Wayfinding is critical. Even the most flexible event center won’t perform well if attendees feel disoriented or the staff must constantly redirect guests. But digital tools should reinforce a strong physical planning strategy, not compensate for a confusing one. Clear sightlines, logical adjacencies, strong landmarks, intuitive vertical circulation and well-placed signage remain essential.

Group travelers want a resort experience that supports networking, relationship-building, entertainment, relaxation and well-being. Meeting planners are paying attention: that broader experience influences attendance, satisfaction, repeat bookings and how attendees talk about the event afterward.

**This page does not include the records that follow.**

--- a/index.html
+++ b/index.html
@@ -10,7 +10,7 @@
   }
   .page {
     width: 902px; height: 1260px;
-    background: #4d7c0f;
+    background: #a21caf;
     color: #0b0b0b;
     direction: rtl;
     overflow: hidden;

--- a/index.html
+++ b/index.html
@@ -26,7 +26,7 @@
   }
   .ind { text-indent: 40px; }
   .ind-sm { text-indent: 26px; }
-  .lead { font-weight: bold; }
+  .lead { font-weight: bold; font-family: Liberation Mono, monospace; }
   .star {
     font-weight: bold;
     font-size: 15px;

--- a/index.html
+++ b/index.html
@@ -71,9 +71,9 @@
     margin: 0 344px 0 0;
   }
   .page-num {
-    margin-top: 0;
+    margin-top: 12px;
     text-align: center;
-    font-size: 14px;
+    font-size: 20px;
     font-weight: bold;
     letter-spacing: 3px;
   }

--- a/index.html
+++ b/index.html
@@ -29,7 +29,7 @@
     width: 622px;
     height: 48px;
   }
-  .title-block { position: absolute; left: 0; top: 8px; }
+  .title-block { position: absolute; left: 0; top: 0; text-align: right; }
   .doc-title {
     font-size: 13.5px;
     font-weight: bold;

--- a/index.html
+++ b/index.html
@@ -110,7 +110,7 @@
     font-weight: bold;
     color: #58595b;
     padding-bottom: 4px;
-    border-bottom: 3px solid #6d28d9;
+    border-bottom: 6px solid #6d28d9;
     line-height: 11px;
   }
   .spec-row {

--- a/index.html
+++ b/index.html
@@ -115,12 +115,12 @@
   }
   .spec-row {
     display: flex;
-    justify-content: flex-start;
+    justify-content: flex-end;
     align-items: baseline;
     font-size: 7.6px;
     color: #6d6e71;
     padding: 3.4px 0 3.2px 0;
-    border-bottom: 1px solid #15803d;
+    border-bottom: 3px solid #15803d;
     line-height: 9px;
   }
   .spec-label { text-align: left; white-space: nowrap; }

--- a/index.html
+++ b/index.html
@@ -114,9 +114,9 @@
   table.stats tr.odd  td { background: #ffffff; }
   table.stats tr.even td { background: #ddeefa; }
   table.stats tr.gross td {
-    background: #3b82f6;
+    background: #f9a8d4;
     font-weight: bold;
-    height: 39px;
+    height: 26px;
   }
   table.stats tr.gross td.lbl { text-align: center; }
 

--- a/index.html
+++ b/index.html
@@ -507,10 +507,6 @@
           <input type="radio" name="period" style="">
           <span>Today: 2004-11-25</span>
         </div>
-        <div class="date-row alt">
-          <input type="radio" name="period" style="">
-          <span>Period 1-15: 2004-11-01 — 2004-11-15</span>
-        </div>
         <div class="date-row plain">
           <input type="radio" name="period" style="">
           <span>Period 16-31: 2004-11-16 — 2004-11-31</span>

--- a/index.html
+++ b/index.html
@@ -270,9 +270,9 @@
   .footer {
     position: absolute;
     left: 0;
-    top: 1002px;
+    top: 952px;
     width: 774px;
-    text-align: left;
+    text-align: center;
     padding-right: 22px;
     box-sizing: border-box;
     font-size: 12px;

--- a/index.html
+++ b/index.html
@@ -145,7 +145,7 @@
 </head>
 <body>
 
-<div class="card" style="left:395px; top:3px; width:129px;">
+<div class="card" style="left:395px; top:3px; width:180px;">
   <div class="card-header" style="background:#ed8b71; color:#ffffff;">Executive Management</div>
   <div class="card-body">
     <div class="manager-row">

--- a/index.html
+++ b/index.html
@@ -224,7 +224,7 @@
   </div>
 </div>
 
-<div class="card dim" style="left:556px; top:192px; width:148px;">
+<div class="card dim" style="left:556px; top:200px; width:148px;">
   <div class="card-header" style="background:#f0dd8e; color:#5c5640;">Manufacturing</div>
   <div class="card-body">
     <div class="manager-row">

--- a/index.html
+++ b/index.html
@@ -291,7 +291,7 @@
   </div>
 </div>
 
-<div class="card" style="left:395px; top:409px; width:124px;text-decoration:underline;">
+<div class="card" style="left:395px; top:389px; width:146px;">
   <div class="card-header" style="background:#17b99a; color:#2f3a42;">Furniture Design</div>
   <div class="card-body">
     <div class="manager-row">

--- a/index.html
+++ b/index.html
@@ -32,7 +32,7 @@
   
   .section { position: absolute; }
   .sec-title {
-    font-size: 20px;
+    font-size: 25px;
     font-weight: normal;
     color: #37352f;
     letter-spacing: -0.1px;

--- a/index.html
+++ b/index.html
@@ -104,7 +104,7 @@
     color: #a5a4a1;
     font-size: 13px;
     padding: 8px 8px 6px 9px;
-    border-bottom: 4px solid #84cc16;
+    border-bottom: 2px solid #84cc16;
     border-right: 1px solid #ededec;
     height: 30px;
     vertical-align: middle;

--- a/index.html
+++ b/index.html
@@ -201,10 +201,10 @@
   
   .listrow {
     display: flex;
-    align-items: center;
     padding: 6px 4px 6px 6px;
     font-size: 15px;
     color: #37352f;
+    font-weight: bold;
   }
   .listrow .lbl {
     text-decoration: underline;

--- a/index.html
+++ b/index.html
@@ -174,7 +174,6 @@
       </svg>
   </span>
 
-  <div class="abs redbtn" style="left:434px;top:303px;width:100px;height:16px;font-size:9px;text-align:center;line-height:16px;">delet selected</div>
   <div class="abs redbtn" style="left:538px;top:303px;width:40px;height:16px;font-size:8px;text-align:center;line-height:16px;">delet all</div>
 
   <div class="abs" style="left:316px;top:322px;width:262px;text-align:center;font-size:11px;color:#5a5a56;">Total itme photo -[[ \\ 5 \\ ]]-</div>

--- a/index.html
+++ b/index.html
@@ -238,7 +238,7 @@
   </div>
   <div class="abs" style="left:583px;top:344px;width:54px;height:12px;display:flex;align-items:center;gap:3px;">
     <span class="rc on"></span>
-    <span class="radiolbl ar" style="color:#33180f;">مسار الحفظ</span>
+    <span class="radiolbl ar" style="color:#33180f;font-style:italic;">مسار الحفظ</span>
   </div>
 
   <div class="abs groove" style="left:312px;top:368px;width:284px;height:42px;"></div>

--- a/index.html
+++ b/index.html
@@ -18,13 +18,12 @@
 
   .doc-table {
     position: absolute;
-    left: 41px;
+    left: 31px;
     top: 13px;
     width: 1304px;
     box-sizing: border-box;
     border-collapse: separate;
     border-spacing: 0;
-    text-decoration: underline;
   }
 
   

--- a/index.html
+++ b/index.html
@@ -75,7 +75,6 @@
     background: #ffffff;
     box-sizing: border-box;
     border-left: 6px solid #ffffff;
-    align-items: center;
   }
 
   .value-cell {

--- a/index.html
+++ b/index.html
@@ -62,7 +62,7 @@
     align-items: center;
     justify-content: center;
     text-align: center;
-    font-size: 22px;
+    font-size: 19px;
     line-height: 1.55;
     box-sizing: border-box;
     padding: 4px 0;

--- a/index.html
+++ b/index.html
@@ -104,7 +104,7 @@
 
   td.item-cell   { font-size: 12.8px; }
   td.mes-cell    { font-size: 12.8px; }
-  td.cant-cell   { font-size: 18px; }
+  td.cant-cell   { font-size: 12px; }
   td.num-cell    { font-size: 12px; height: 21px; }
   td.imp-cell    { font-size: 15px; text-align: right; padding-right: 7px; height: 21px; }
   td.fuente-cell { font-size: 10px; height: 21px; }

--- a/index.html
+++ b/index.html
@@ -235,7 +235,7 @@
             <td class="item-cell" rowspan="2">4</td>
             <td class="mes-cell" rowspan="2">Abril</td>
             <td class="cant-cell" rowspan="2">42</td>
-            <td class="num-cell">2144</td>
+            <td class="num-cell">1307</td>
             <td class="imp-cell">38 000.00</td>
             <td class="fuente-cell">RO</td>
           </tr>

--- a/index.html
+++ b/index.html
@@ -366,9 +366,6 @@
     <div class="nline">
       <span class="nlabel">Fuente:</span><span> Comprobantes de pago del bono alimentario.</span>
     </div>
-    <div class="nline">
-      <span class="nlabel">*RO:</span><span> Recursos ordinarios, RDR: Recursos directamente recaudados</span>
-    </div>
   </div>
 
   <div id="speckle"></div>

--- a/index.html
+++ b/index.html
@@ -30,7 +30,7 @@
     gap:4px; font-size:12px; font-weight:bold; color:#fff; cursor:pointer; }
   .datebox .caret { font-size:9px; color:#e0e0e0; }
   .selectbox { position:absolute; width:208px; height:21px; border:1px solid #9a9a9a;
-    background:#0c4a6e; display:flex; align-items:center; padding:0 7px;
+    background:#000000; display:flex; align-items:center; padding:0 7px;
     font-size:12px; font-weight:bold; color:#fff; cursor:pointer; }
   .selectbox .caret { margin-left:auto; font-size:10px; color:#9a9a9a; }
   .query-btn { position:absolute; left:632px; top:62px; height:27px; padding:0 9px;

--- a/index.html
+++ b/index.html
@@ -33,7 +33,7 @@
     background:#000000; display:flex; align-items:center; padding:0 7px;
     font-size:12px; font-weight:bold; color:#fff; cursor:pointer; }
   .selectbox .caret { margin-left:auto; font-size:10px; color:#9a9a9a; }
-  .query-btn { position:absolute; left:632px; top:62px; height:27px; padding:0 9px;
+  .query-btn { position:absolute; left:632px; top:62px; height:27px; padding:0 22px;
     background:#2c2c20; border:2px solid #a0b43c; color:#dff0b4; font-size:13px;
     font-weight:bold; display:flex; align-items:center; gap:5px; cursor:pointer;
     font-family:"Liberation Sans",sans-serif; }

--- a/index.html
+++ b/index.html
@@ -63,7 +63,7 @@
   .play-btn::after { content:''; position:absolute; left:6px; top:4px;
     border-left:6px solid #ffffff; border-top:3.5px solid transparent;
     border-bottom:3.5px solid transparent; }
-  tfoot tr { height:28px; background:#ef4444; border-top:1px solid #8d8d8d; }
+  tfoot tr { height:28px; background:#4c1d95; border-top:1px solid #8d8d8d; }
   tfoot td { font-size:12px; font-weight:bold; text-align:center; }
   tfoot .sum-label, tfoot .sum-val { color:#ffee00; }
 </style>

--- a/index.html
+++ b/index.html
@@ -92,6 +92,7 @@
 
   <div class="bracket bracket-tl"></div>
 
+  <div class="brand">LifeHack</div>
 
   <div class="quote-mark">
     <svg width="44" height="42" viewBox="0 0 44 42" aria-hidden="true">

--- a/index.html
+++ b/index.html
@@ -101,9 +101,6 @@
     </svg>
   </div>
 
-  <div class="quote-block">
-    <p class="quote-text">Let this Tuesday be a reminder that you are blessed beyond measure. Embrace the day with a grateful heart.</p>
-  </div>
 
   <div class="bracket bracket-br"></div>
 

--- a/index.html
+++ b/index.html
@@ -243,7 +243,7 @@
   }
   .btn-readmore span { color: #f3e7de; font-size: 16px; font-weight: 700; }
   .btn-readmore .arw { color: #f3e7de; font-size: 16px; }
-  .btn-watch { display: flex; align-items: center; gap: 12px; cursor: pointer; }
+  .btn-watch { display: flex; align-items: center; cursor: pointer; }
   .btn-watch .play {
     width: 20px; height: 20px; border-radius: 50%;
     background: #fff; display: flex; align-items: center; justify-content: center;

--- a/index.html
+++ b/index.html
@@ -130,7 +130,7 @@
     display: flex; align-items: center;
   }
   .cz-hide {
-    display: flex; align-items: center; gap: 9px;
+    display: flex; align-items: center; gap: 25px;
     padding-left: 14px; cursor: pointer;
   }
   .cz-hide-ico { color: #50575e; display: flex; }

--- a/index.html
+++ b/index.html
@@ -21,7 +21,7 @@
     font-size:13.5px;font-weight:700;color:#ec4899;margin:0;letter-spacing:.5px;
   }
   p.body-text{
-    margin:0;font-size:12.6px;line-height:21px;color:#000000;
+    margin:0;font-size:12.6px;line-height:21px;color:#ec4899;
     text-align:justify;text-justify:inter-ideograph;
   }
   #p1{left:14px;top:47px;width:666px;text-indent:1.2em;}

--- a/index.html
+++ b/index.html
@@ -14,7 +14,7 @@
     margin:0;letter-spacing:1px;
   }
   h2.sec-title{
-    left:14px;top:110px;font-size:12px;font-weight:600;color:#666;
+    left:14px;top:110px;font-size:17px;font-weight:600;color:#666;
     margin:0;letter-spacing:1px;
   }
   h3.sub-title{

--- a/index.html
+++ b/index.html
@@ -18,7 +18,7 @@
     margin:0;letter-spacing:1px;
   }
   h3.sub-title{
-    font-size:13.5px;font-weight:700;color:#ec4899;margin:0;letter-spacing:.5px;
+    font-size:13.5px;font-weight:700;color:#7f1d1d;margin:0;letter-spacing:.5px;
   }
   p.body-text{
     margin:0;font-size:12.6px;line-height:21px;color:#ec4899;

The key is to design recreational offerings as part of the event ecosystem, not as separate amenities. At Oaklawn, for example, guests have access to and views of the historic thoroughbred horse-racing track, the Forbes Four-Star Astral Spa, gaming amenities and upscale dining—all near the event and meeting space. Gun Lake Casino Resort’s Wawyé Oasis in Michigan blends a resort pool environment with large-format event and performance capabilities in one climate-controlled atrium.

This kind of multi-purpose amenity creates vast revenue-generating opportunities from one building investment. When a resort can offer an easy transition from meeting to dinner, spa, pool, lounge, entertainment or reception, it becomes more competitive as a group destination.